Kafkaslarda yaşanan soykırım ve sürgünü değerlendiren Destici, "21 Mayıs 1865 bundan tam 152 yıl önce Kafkaslar da büyük bir dram yaşanmıştı. Çarlık Rusyası tarafından Büyük Çerkez sürgünü ve soykırımı işlendi. Sürgünde ve soykırımda hayatını kaybeden Çerkez kardeşlerimizi rahmetle anıyorum. Ruhları şad olsun. Mekânları cennet olsun. Bütün Türk dünyasına geçmiş olsun diliyorum.

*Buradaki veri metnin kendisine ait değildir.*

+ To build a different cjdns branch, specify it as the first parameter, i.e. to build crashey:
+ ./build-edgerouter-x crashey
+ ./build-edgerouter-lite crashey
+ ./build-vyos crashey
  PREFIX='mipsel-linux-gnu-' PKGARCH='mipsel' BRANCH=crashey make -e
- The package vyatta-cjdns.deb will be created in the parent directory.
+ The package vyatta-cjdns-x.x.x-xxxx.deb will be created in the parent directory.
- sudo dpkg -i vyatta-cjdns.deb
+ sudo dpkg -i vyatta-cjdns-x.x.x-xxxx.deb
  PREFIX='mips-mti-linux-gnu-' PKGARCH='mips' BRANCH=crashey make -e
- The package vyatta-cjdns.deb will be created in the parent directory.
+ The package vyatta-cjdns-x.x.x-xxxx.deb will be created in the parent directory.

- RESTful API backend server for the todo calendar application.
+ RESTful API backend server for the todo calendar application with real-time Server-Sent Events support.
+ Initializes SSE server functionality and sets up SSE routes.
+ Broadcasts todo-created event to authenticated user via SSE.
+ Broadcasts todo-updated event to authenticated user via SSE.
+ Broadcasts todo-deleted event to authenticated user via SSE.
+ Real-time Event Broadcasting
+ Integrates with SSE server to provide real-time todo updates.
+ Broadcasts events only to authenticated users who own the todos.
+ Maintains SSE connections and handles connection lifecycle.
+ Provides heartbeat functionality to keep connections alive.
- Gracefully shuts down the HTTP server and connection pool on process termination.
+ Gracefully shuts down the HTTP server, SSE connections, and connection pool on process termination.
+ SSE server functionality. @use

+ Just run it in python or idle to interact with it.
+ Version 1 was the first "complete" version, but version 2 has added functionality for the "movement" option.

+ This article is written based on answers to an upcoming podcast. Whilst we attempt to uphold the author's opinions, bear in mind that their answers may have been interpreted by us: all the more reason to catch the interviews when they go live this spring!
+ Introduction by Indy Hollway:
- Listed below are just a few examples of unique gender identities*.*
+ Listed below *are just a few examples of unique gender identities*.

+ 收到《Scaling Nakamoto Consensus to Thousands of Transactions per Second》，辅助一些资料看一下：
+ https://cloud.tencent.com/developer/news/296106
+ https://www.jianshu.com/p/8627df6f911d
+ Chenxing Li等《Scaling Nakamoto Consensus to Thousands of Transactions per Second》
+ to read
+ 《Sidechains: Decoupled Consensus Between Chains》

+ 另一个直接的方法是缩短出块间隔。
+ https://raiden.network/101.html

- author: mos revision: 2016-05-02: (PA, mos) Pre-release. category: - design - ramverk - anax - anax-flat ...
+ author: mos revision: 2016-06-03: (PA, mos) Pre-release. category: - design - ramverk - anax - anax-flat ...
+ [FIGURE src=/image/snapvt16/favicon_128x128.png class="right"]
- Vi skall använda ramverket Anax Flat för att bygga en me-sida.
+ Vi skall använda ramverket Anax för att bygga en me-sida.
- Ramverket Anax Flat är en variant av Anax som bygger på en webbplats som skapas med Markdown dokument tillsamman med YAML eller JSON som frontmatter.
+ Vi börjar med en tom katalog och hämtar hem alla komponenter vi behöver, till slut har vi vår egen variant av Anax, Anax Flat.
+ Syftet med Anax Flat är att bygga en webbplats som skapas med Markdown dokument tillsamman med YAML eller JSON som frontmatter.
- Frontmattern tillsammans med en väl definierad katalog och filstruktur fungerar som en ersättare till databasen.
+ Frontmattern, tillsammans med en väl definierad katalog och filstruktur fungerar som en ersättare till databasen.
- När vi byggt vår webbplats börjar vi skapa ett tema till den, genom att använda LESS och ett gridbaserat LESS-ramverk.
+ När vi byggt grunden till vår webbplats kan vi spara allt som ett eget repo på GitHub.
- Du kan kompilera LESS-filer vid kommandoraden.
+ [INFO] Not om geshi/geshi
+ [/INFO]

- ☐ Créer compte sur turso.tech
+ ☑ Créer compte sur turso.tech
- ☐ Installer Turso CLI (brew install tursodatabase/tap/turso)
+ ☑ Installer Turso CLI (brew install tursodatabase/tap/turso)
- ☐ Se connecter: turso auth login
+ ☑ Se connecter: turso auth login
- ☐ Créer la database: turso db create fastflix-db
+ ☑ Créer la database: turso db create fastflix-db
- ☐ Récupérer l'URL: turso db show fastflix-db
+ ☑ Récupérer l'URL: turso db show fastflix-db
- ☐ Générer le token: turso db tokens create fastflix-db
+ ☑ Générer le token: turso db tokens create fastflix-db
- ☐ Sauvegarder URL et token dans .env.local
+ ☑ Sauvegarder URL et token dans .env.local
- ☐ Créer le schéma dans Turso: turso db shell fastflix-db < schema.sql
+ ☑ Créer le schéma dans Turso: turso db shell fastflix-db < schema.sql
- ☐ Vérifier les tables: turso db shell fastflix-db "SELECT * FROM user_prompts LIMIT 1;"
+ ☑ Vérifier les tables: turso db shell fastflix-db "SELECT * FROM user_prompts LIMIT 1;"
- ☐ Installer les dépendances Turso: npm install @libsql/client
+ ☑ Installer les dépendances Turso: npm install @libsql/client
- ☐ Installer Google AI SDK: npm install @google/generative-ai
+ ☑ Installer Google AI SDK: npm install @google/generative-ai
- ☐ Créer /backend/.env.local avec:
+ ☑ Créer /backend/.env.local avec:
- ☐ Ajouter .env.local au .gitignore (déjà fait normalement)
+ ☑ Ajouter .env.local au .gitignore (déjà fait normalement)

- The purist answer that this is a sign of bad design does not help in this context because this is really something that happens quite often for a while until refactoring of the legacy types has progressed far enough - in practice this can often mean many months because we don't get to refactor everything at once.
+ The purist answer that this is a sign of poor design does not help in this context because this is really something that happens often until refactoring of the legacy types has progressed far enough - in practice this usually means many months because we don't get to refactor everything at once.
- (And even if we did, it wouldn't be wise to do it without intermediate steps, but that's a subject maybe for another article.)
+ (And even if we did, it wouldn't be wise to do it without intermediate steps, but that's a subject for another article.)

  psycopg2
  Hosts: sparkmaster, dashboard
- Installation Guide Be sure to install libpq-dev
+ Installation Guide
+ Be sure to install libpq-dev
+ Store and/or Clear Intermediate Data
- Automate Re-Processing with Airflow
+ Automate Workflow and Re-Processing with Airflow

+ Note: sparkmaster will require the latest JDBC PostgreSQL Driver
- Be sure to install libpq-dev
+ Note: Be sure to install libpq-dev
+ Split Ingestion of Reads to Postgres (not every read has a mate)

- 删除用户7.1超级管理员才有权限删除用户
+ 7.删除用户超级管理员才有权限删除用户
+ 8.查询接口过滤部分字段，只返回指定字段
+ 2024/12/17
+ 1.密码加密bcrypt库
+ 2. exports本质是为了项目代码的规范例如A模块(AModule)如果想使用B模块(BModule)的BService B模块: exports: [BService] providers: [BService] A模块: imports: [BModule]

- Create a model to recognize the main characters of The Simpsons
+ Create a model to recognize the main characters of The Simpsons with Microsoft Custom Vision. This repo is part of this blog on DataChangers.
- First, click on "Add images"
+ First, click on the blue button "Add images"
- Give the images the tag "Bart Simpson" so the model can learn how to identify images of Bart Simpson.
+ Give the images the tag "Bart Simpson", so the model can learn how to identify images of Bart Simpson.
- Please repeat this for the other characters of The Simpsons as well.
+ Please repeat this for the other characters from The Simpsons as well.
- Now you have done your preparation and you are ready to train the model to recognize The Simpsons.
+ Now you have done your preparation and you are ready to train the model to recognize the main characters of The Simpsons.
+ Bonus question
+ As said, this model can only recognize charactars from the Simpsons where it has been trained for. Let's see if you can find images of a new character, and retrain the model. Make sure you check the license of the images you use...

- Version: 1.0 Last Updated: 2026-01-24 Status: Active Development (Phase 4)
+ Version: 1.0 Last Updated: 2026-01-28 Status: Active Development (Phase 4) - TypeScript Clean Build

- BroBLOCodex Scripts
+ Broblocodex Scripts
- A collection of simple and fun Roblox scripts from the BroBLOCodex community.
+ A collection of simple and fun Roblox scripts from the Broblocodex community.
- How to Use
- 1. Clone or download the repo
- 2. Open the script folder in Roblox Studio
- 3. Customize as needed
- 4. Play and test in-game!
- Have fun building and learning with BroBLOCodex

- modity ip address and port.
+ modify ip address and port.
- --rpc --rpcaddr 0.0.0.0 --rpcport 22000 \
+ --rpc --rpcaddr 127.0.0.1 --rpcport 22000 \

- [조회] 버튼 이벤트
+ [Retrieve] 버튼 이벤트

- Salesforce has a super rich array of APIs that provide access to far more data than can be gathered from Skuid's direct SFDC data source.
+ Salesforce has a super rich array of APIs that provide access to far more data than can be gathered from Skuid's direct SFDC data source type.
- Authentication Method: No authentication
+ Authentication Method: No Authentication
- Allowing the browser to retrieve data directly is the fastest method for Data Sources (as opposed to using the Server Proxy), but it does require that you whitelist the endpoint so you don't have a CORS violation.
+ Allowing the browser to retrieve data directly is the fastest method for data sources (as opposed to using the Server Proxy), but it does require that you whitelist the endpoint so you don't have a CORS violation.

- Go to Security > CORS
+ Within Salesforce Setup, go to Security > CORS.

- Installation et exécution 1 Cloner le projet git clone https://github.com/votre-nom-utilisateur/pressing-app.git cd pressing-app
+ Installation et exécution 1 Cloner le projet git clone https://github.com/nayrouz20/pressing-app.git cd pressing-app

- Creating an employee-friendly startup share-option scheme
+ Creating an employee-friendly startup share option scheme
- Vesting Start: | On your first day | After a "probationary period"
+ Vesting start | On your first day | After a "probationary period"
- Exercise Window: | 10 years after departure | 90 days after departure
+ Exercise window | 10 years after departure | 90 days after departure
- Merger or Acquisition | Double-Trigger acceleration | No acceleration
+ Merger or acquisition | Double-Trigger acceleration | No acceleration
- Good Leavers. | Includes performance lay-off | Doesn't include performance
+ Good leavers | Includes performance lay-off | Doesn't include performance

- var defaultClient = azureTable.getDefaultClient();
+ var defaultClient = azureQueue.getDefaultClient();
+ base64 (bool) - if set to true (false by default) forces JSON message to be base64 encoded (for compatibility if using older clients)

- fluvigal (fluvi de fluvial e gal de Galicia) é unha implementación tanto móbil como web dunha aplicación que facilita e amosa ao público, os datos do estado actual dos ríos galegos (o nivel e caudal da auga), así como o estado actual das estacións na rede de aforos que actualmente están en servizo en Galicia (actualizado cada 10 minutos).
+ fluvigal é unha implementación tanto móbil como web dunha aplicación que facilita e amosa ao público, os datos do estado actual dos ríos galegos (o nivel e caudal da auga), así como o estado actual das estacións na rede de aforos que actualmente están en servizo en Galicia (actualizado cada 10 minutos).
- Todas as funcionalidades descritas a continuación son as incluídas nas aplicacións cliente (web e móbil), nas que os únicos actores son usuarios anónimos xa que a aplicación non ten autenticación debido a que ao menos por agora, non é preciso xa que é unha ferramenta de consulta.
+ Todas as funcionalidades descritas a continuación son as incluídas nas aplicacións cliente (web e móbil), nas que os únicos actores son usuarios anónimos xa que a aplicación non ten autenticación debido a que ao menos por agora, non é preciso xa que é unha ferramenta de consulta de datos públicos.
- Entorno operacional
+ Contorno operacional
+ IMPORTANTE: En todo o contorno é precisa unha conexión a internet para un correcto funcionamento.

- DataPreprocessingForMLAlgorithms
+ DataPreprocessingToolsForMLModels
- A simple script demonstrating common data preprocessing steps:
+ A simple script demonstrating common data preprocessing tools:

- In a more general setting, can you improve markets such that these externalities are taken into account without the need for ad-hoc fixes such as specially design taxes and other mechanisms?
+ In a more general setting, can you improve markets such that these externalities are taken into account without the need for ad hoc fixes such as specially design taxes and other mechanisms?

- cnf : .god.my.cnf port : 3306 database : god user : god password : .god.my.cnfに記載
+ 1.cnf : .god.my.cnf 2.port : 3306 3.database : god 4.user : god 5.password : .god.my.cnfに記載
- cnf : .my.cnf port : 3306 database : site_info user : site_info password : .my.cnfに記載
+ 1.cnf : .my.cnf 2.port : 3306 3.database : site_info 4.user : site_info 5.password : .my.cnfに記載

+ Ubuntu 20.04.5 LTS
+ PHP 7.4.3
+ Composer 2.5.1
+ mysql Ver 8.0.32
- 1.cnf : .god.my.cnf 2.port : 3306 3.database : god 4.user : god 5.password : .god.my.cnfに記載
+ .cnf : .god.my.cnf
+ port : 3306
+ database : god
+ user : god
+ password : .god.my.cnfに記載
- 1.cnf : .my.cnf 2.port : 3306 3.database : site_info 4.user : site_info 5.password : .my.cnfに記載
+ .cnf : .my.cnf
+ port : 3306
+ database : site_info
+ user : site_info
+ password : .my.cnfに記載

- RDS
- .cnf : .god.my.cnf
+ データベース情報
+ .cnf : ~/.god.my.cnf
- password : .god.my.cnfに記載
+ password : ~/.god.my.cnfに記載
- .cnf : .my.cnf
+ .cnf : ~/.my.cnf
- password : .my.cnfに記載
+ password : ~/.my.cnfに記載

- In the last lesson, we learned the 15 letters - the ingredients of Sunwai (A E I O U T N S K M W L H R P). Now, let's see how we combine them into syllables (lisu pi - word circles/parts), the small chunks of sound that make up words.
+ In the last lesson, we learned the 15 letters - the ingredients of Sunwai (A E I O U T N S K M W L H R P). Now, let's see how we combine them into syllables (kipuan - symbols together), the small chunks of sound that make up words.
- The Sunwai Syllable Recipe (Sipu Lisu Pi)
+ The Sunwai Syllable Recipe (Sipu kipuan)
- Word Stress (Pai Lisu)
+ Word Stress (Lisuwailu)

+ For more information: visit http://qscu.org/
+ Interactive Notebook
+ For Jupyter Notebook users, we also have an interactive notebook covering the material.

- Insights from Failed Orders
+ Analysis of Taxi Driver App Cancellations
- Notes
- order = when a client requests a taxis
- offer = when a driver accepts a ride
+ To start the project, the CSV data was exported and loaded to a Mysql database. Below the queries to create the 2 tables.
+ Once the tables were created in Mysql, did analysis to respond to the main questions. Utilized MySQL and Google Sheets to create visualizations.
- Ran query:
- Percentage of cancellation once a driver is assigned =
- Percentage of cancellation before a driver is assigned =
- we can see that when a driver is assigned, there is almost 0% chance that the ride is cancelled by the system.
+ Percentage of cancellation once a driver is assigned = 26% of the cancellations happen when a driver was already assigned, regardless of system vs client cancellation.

Bunun sadece geçmiş olsun dilekleri ile geçirilmemesi gerektiğini 152 yıl sene sonra olsa da hem Çarlık Rusyası'nın devamı olan Rusya tarafından, bu soykırım sürgününün kabul edilmesini, Çerkezlere özür borcu olduğunu, bu özrün yapılması gerektiğini ve dolayısıyla da haklarının da tamamen iade edilmesi gerektiğini buradan bir kere daha ifade ediyorum. Türkiye Büyük Millet Meclisimizde bu konuyu ele almalı ve 21 Mayıs'ı Çerkez sürgünü ve soykırımı günü olarak ilan etmelidir. Bu konuda da bütün dünyaya öncülük yapmalıdır" diye konuştu.
Zulümlerin ve soykırımların sadece Kafkaslarda yaşanmadığını dile getiren Destici, “Doğu Türkistan hala Çin zulmü altında soykırımı yaşıyor. Kırım Türklüğü büyük bir Sürgün ve soykırım yaşıyor. Mağduriyet ve işgal hala devam ediyor. Balkanlarda Balkan Türklüğü benzer bir soykırım ve sürgün yaşadı. Yine Türkmeneli'ndeki, Iraktaki Türk kardeşlerimiz Suriye'deki Türk kardeşlerimiz yine benzer durumları yaşadılar ve hala bu durumlar yaşanıyor. Doğu Türkistan hala Çin'in esareti altında. Doğu Türkistanlı Uygur kardeşlerimiz hiç bir hakka sahip değiller. Pasaportlarına el konuluyor, yurt dışına çıkıp geri gelenler idam ediliyor ya da zindanlara atılıyor. İnanç hürriyetleri yok. Türklüklerini ifade edemiyorlar. Kültür hürriyetleri yok. Ticari hürriyetleri kısıtlanmış vaziyette yani bütün hayat alanları daraltılmış vaziyette adeta bir yok oluşa ve soykırıma tabi tutulmuş vaziyettele" dedi.
1984 yılından bu yana PKK terör örgütü ile mücadele edildiğini ifade eden Destici, binlerce şehit verdiklerini de kaydetti. Destici, PKK'nın kolu olan PKK, YPG ve PYD'nin Suriye'nin kuzeyindeki devletleşme çalışmalarının devam ettiğini vurgularken, "Başta ABD ve Rusya olmak üzere Emperyalist küresel güçlerin de onlara desteği artarak devam ediyor. Sayın Cumhurbaşkanının ABD ziyaretinin hemen sonrasında 100 tır silah yardımının Amerika Birleşik Devletleri tarafından doğrudan YPG ve PYG'ye yapıldığı görüntüleri de basına ve kamuoyuna yansımış oldu" dedi.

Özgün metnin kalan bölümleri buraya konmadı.